Personal life
- Born: Kishansinh Parmar 27 January 1888 Rupaheli, Mewad
- Died: 3 June 1976 (aged 88)
- Occupation: Scholar of orientalism, archeology, indology and Jainism

Religious life
- Religion: Jainism
- Sect: Śvētāmbara Sthānakavāsī

= Jinvijay =

Scholar of orientalism, India (1888–1976)

Muni Jinvijayji (27 January 1888 – 3 June 1976) was a scholar of orientalism, archeology, indology and Jainism from India.

==Biography==
Jinvijay was born in Rupaheli, Mewad near Udaipur on 27 January 1888 to Vriddhisinh and Rajkumari. His birth name was Kishansinh Parmar. He lost his parents at early age and after his contact with Muni Devihans, he was interested in Jainism. He was initiated as Sthanakvasi Jain monk in 1903. He was later initiated in Samvegi order of Śvetāmbara Jain monks (Murtipujaka sect) and was given new name, Muni Jinvijay. He learned Sanskrit and Prakrit literature under Kantivijay, a Jain ascetic from Patan, Gujarat.

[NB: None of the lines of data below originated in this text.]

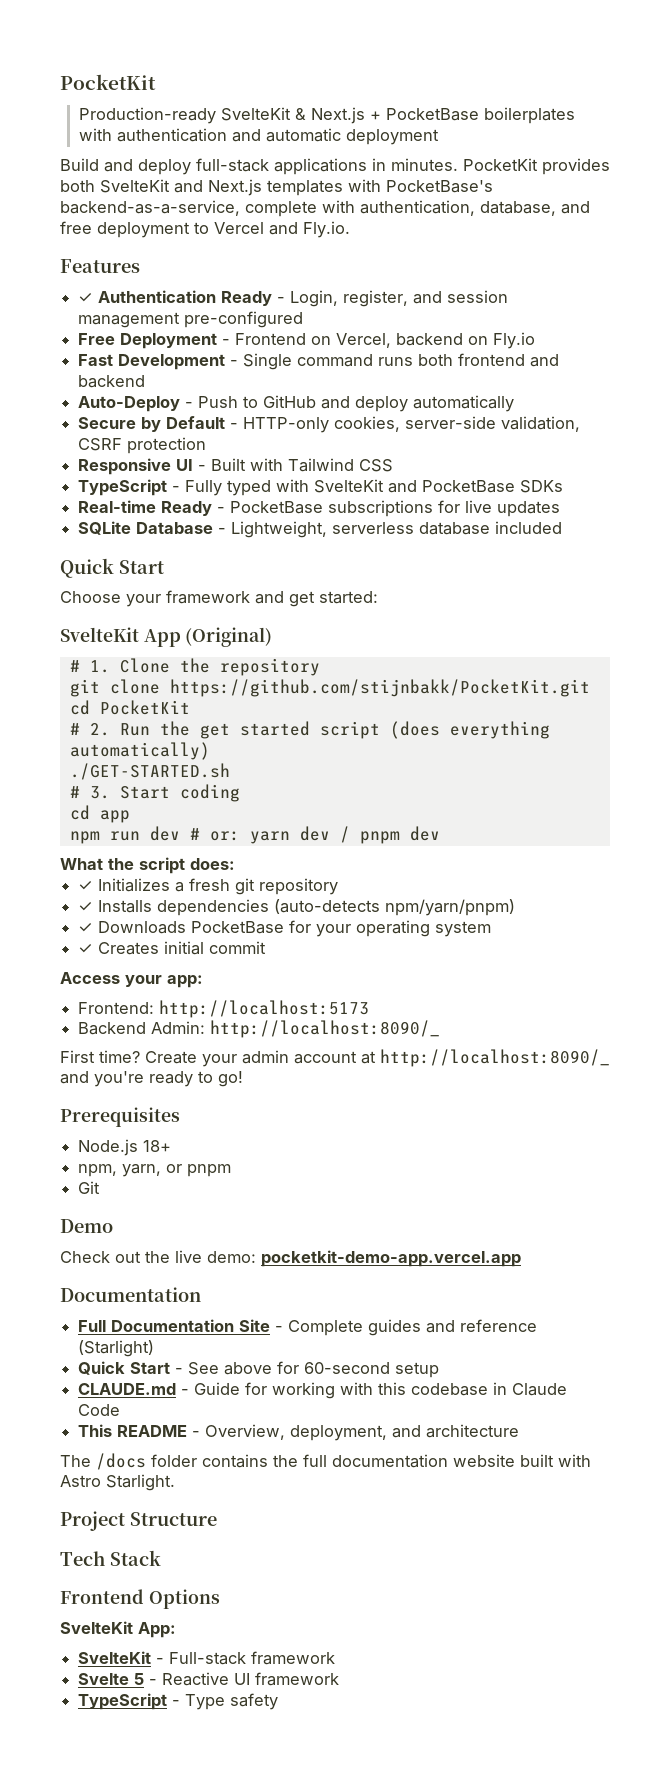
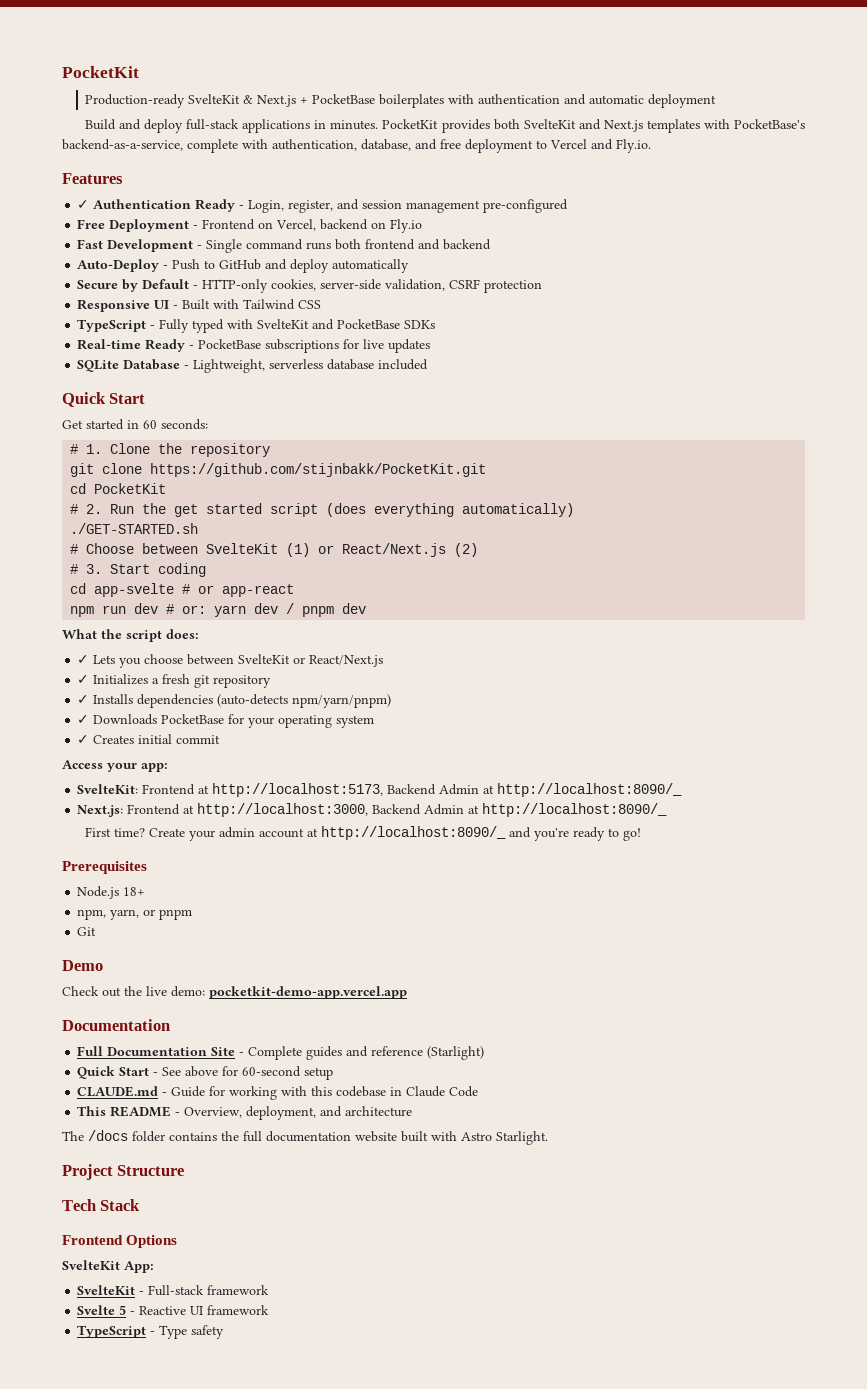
- Choose your framework and get started:
- SvelteKit App (Original)
+ Get started in 60 seconds:
+ # Choose between SvelteKit (1) or React/Next.js (2)
- cd app
+ cd app-svelte # or app-react
+ ✓ Lets you choose between SvelteKit or React/Next.js
- Frontend: http://localhost:5173
- Backend Admin: http://localhost:8090/_
+ SvelteKit: Frontend at http://localhost:5173, Backend Admin at http://localhost:8090/_
+ Next.js: Frontend at http://localhost:3000, Backend Admin at http://localhost:8090/_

He renounced monkhood and decided to live as a professor. He joined Gujarat Vidyapith as a principal of archeology department for few years on invitation of Mahatma Gandhi. He went to Germany in 1928 to study Indology. He returned to India in 1929. He participated in the Salt March of Indian independence movement in 1930 and was imprisoned at Nasik Jail where he met K. M. Munshi. He joined Shantiniketan as a professor of Jain literature and taught there from 1932 to 1936. He headed archeology department of Bharatiya Vidya Bhavan in 1939. He became honorary director of Rajasthan Oriental Research Institute in 1950. He served as a head of history and archeology department of Gujarati Sahitya Parishad. He retired in 1967. He died following lung cancer on 3 June 1976 at Ahmedabad.

==Works==
He had published more than 20 books and edited and translated several others.

===Selected works===
- A catalogue of Sanskrit and Prakrit manuscripts in the Rajasthan Oriental Research Institute : Jodhpur collection
- Prabandhakośa (editor)
- Prabandhacintāmaṇi (editor)
- Puratana Prabandha Sangraha (editor), 1936
- Kumārapāla caritrasaṃgraha
- Karṇāmṛta-prapā
- Hetubinduṭīkā
- Auktikapada
- Uktiyaka
- Sandesh Rasak, 1945

==Recognition ==
He was awarded the Padma Shri, the fourth highest civilian award in India, in 1961 for his contributions in the field of literature and education.